Batteri resistenti seconda causa di morte tra i malati di cancro

Da fenomeno naturale, l’antibioticoresistenza è divenuta una minaccia globale. L’Italia è il Paese che più ne è colpito in Europa: con all’incirca 200mila pazienti interessati ogni anno da infezioni resistenti agli antibiotici e poco più di 11mila decessi (sui 35mila che si registrano in tutto il Vecchio Continente). E all’orizzonte non ci sono buone notizie, se l’Organizzazione Mondiale della Sanità stima che dal 2050 la mancata risposta di molti agenti infettivi agli antibiotici rischia di provocare la morte di dieci milioni di persone ogni anno: divenendo così la prima causa di decesso nel mondo. Un problema di salute pubblica che minaccia tutti: a partire dalle persone più fragili. E, tra loro, i malati di cancro. Le infezioni resistenti agli antibiotici, nei pazienti oncologici, hanno infatti un impatto in termini di mortalità tre volte superiore a quello che si registra nel resto della popolazione.

Perché i pazienti oncologici sono più vulnerabili?

Dopo la progressione della malattia tumorale e le sue ricadute sulla funzionalità degli organi, le infezioni, insieme ai fenomeni tromboembolici, rappresentano una delle principali cause di morte tra i pazienti oncologici: soprattutto tra coloro che hanno una neoplasia ematologica o che sono stati sottoposti a trattamenti intensivi con prolungata ospedalizzazione. I pazienti che sono costretti a lunghi ricoveri sono maggiormente esposti al rischio di contrarre infezioni all’interno degli stessi ospedali. Tutte le procedure invasive e chirurgiche possono comportare un rischio di infezione: anche in pazienti senza particolari malattie. Infezioni, quelle cosiddette nosocomiali, che oggi risultano sempre più difficili da curare. I più esposti sono i malati oncoematologici. Per le loro caratteristiche biologiche, i tumori del sangue e del sistema linfatico comportano infatti un deficit del sistema immunitario: spesso aggravato dai trattamenti specifici e intensivi che sono necessari per indurre la remissione della malattia (chemioterapia, anticorpi monoclonali, trapianti, fino alle CAR-T). Ma anche i tumori solidi possono rendere i pazienti più vulnerabili alle infezioni: per situazioni locali (la comparsa di lesioni ulcerate che alterano la barriera mucosa o la pelle) o fattori predisponenti (come nel caso delle ostruzioni bronchiali nel cancro del polmone).
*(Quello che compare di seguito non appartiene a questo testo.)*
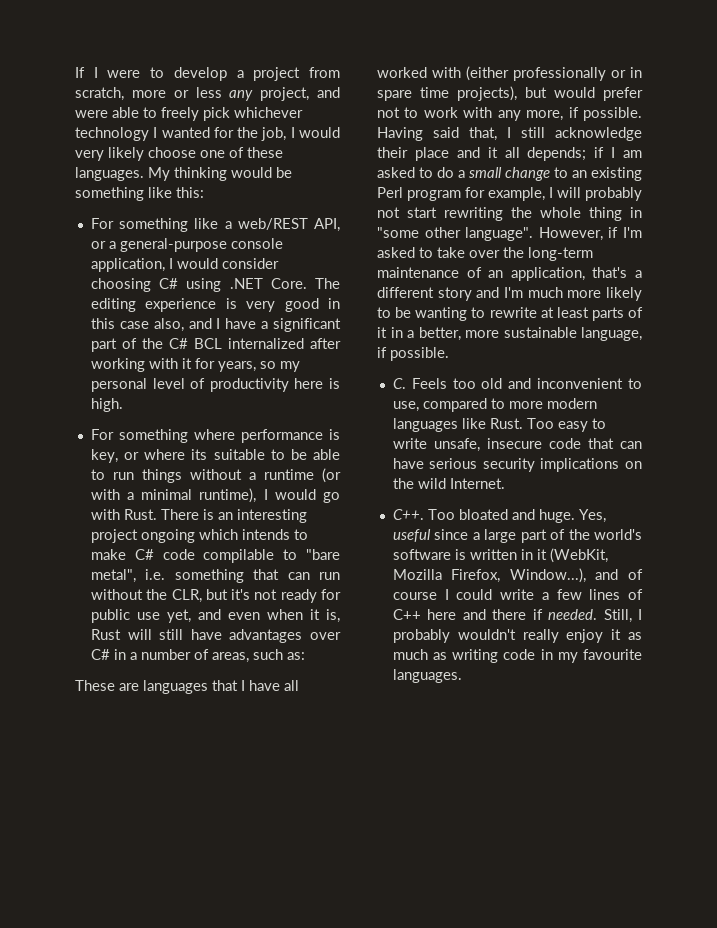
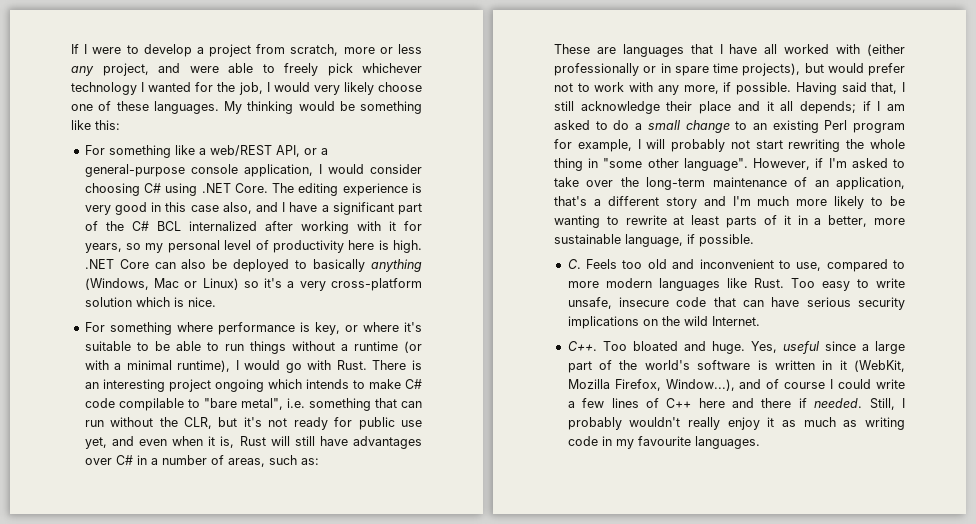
- The editing experience is very good in this case also, and I have a significant part of the C# BCL internalized after working with it for years, so my personal level of productivity here is high.
+ The editing experience is very good in this case also, and I have a significant part of the C# BCL internalized after working with it for years, so my personal level of productivity here is high. .NET Core can also be deployed to basically anything (Windows, Mac or Linux) so it's a very cross-platform solution which is nice.
- For something where performance is key, or where its suitable to be able to run things without a runtime (or with a minimal runtime), I would go with Rust.
+ For something where performance is key, or where it's suitable to be able to run things without a runtime (or with a minimal runtime), I would go with Rust.

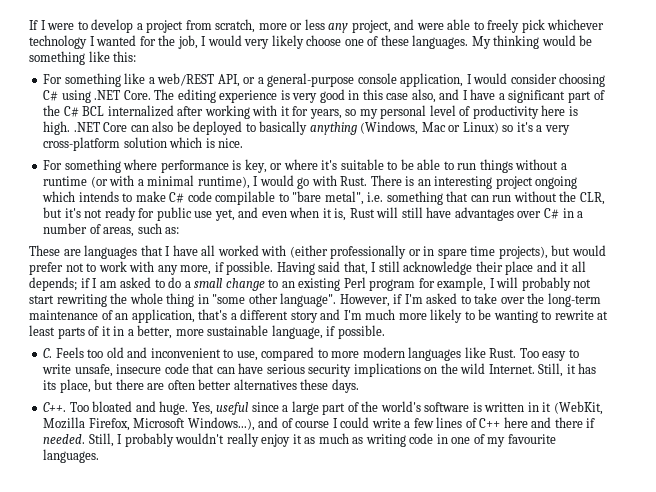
+ Still, it has its place, but there are often better alternatives these days.
- Yes, useful since a large part of the world's software is written in it (WebKit, Mozilla Firefox, Window...), and of course I could write a few lines of C++ here and there if needed.
+ Yes, useful since a large part of the world's software is written in it (WebKit, Mozilla Firefox, Microsoft Windows...), and of course I could write a few lines of C++ here and there if needed.
- Still, I probably wouldn't really enjoy it as much as writing code in my favourite languages.
+ Still, I probably wouldn't really enjoy it as much as writing code in one of my favourite languages.

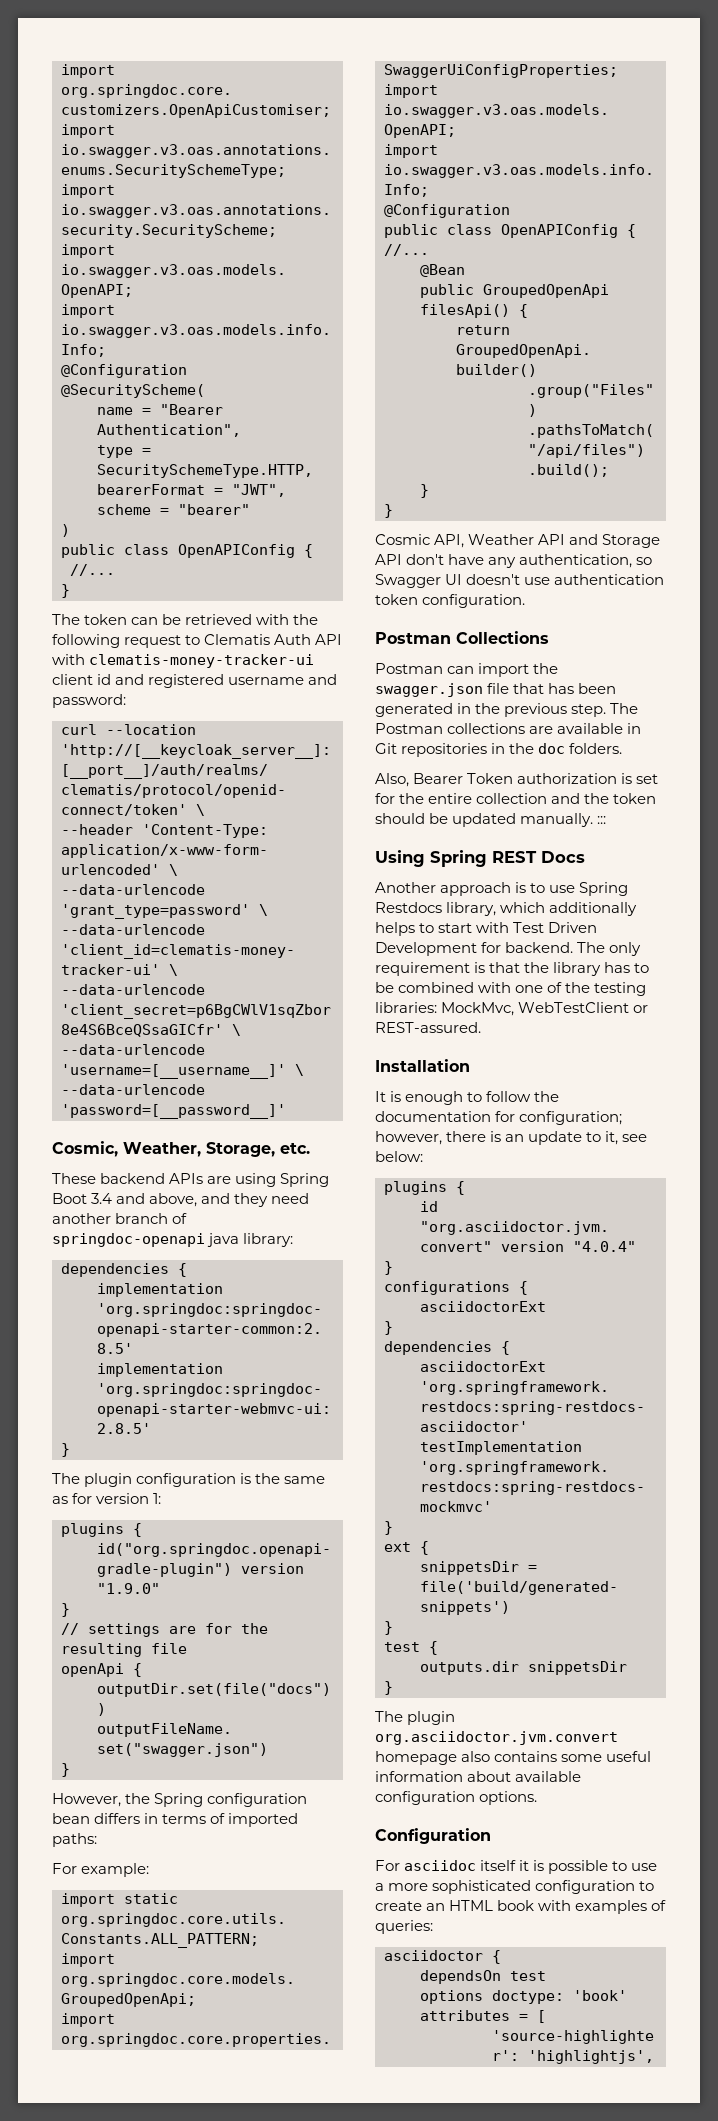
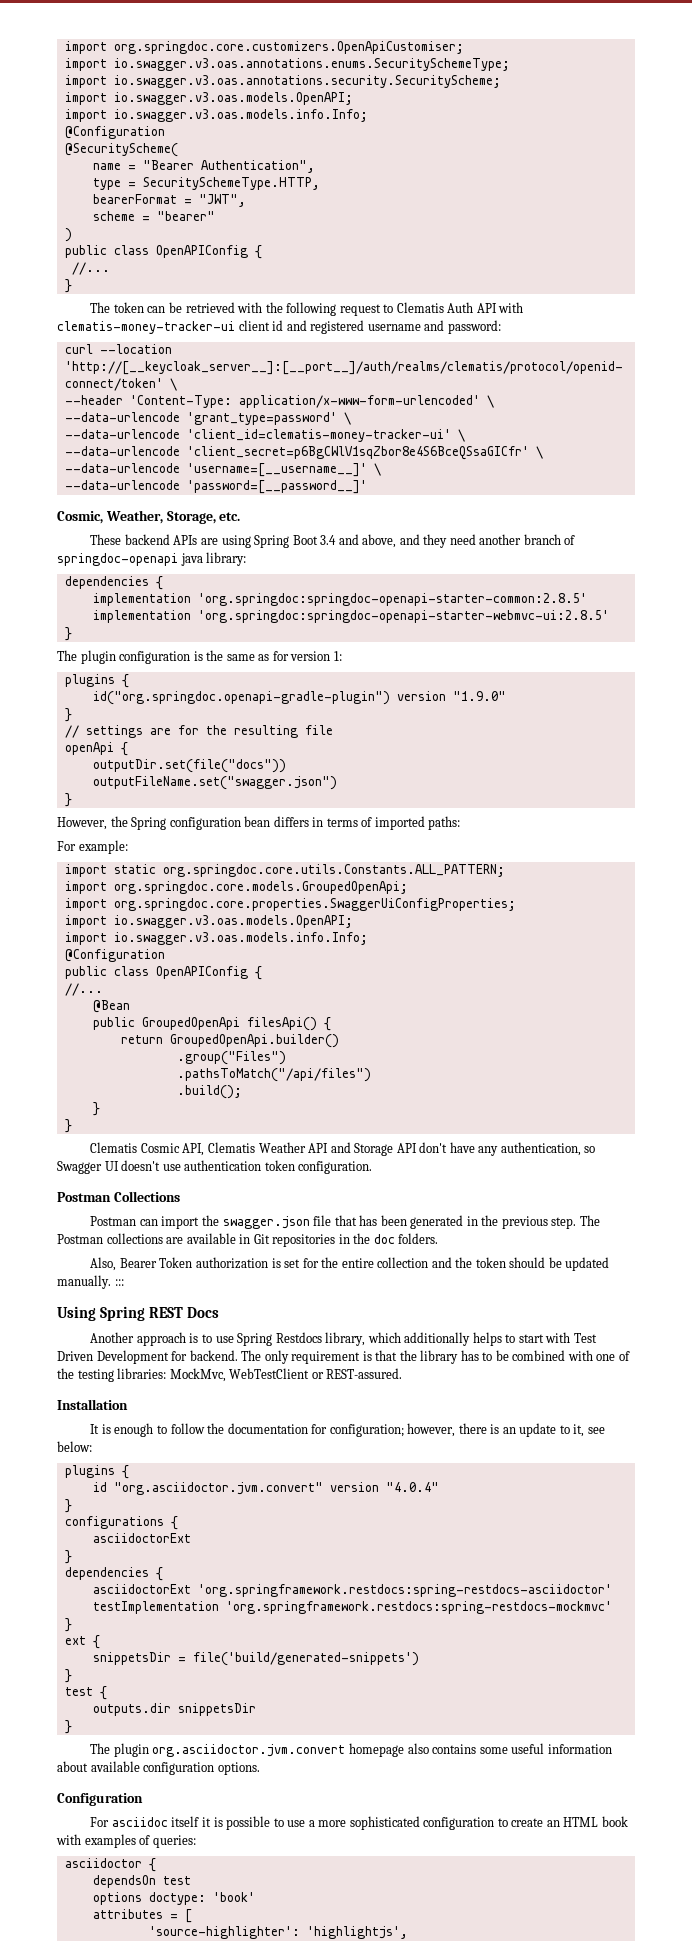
- Cosmic API, Weather API and Storage API don't have any authentication, so Swagger UI doesn't use authentication token configuration.
+ Clematis Cosmic API, Clematis Weather API and Storage API don't have any authentication, so Swagger UI doesn't use authentication token configuration.

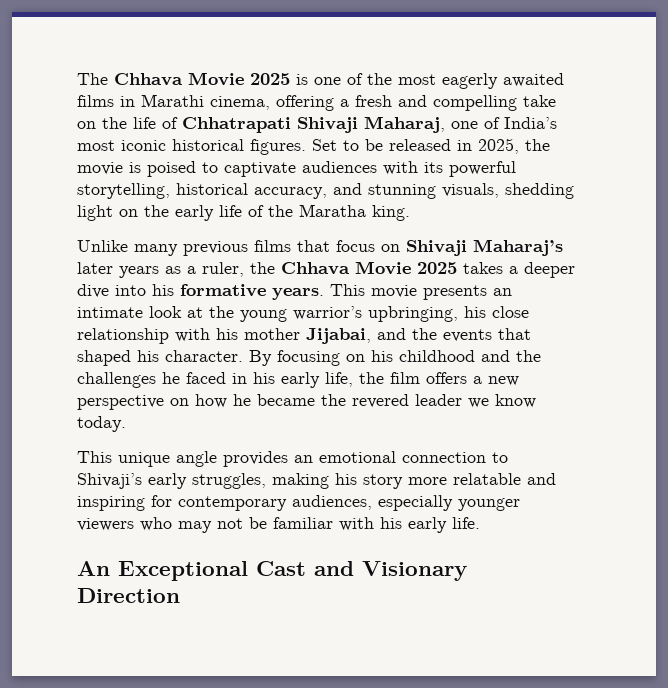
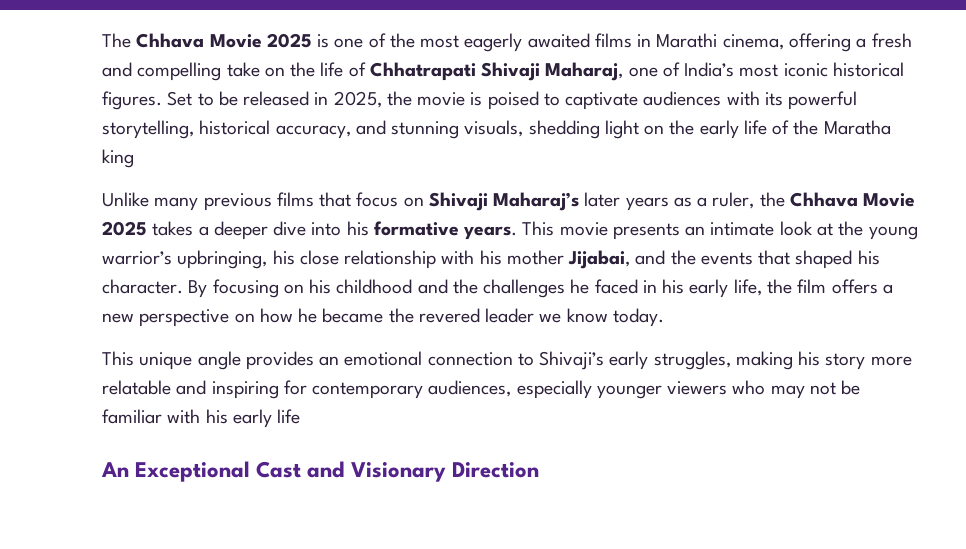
- Set to be released in 2025, the movie is poised to captivate audiences with its powerful storytelling, historical accuracy, and stunning visuals, shedding light on the early life of the Maratha king.
+ Set to be released in 2025, the movie is poised to captivate audiences with its powerful storytelling, historical accuracy, and stunning visuals, shedding light on the early life of the Maratha king
- This unique angle provides an emotional connection to Shivaji’s early struggles, making his story more relatable and inspiring for contemporary audiences, especially younger viewers who may not be familiar with his early life.
+ This unique angle provides an emotional connection to Shivaji’s early struggles, making his story more relatable and inspiring for contemporary audiences, especially younger viewers who may not be familiar with his early life

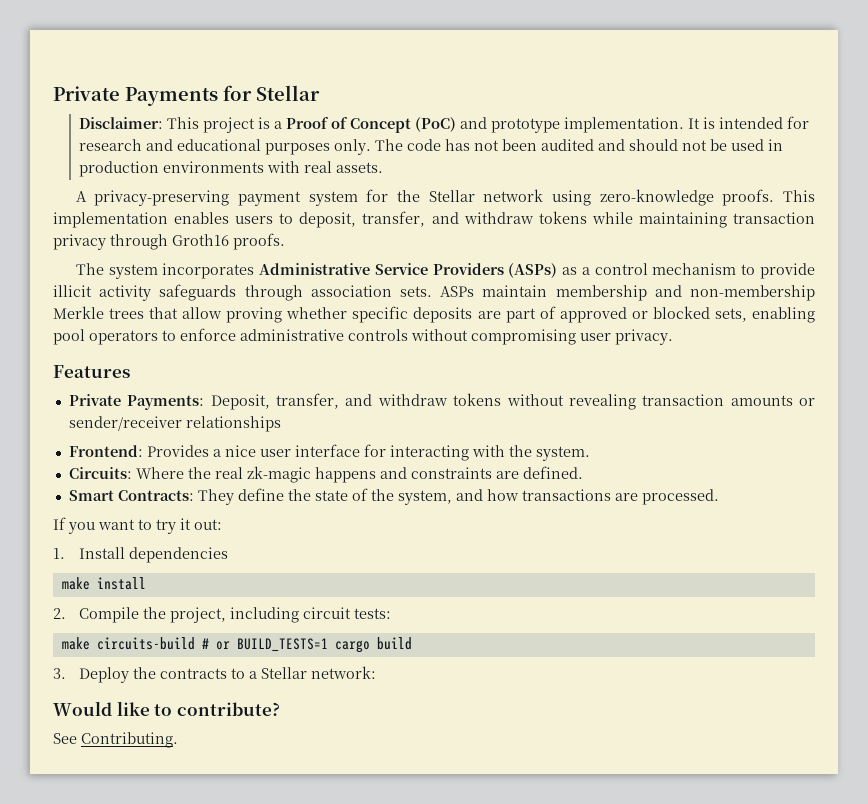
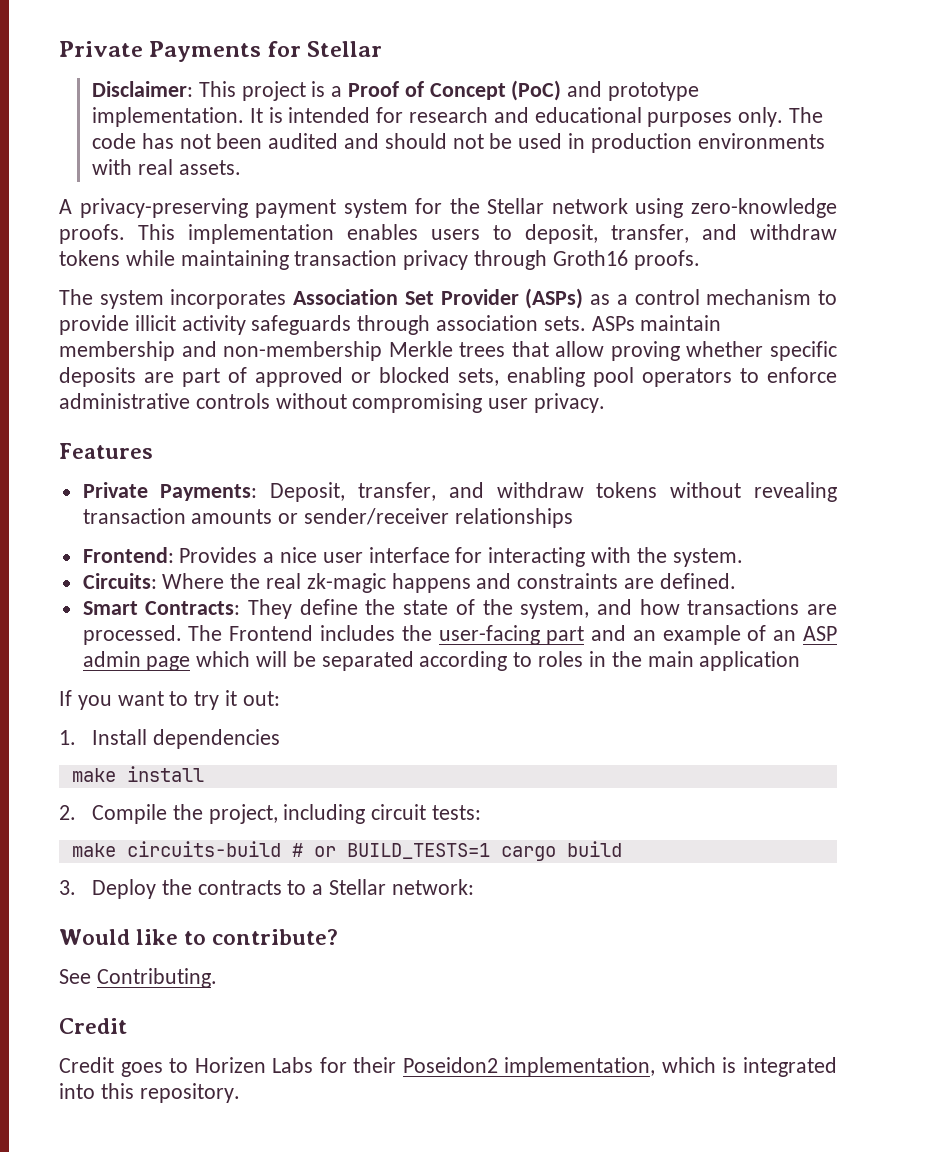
- The system incorporates Administrative Service Providers (ASPs) as a control mechanism to provide illicit activity safeguards through association sets.
+ The system incorporates Association Set Provider (ASPs) as a control mechanism to provide illicit activity safeguards through association sets.
+ The Frontend includes the user-facing part and an example of an ASP admin page which will be separated according to roles in the main application
  See Contributing.
+ Credit
+ Credit goes to Horizen Labs for their Poseidon2 implementation, which is integrated into this repository.

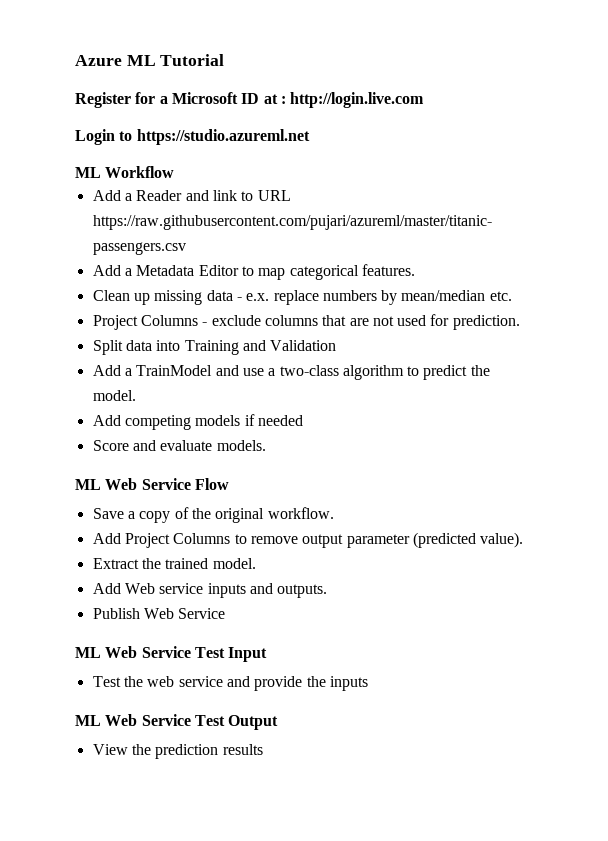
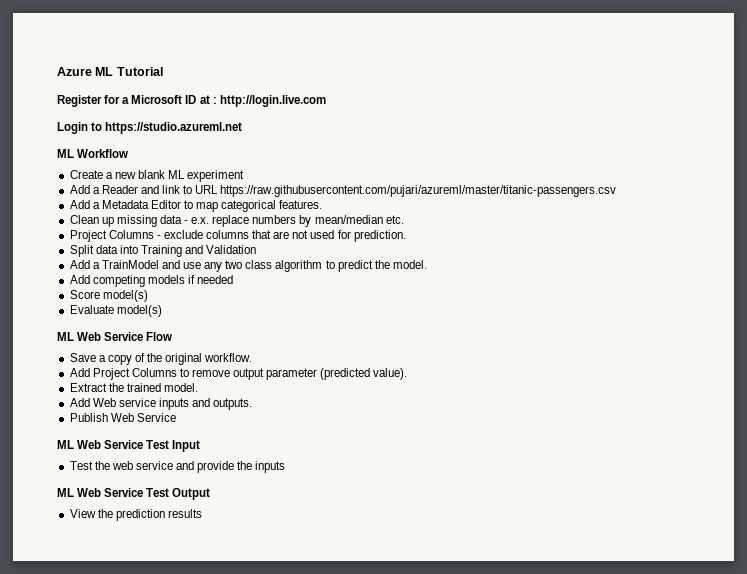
+ Create a new blank ML experiment
- Add a TrainModel and use a two-class algorithm to predict the model.
+ Add a TrainModel and use any two class algorithm to predict the model.
- Score and evaluate models.
+ Score model(s)
+ Evaluate model(s)

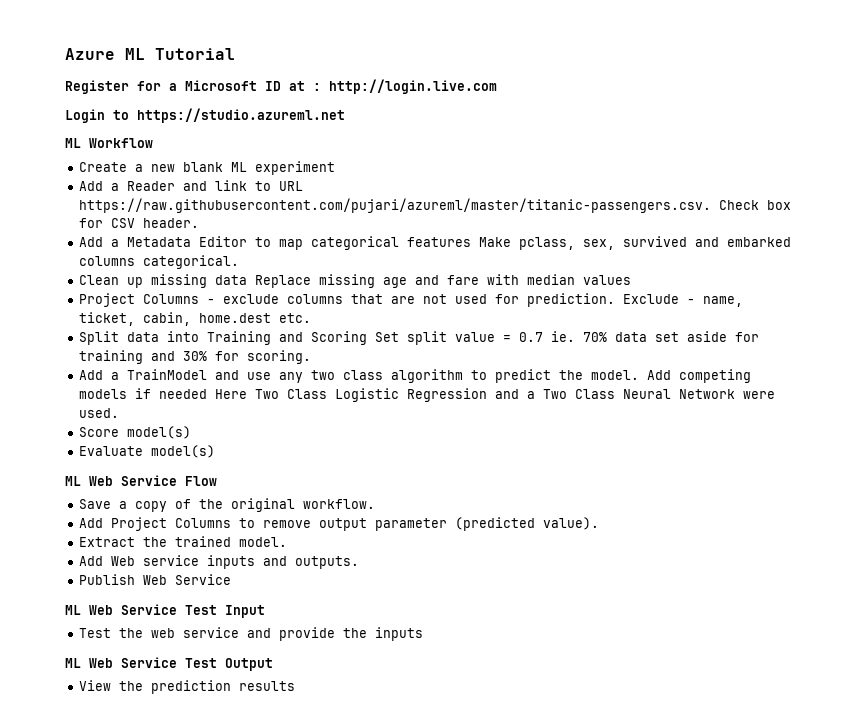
- Add a Reader and link to URL https://raw.githubusercontent.com/pujari/azureml/master/titanic-passengers.csv
+ Add a Reader and link to URL https://raw.githubusercontent.com/pujari/azureml/master/titanic-passengers.csv. Check box for CSV header.
- Add a Metadata Editor to map categorical features.
- Clean up missing data - e.x. replace numbers by mean/median etc.
+ Add a Metadata Editor to map categorical features Make pclass, sex, survived and embarked columns categorical.
+ Clean up missing data Replace missing age and fare with median values
+ Exclude - name, ticket, cabin, home.dest etc.
- Split data into Training and Validation
+ Split data into Training and Scoring Set split value = 0.7 ie. 70% data set aside for training and 30% for scoring.
- Add a TrainModel and use any two class algorithm to predict the model.
- Add competing models if needed
+ Add a TrainModel and use any two class algorithm to predict the model. Add competing models if needed Here Two Class Logistic Regression and a Two Class Neural Network were used.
Malati di cancro più fragili anche a causa delle procedure

Oltre alla malattia stessa, a rendere maggiormente fragili le persone affette da un cancro al cospetto delle infezioni sono dunque anche i trattamenti. Le infezioni chirurgiche, sommate alla durata dei ricoveri che seguono gli interventi, possono rappresentare la porta d’accesso al nostro corpo per batteri, parassiti e virus. La radioterapia e la chemioterapia, da sole o in combinazione, indeboliscono a lungo il sistema immunitario. Ancora più rilevanti, in questo senso, sono le conseguenze indotte dal trapianto di cellule staminali emopoietiche, a cui si ricorre nel trattamento dei tumori del sangue e del midollo osseo: dopo cicli massicci di chemioterapia, che finiscono quasi per azzerare le difese immunitarie. L’invecchiamento (occorre ricordare che i tumori rimangono peculiari soprattutto della terza età), la malnutrizione (problema che si riscontra in 3 pazienti su 10 già al momento della diagnosi) e la concomitanza di altre malattie sono ulteriori fattori che concorrono ad aumentare la vulnerabilità di questi pazienti. Infine un altro aspetto che merita attenzione – come dimostra un’analisi appena pubblicata sulla rivista “A Cancer Journal of Clinicians”, house organ dell’American Cancer Society – è quello rappresentato dal crescente utilizzo di dispositivi impiantabili. Nomi che sono noti a tutti i pazienti oncologici: PORT, PICC, drenaggi, stent, cateteri venosi centrali, pompe sottocutanee infusionali e cateteri vescicali i più diffusi. «Il loro utilizzo fa ormai parte della routine e può apparire banale – rimarca Varese -. Ma in realtà vanno sempre gestiti con la massima cura e sterilità: spesso è da qui infatti che i germi multi resistenti iniziano a farsi largo nel nostro organismo».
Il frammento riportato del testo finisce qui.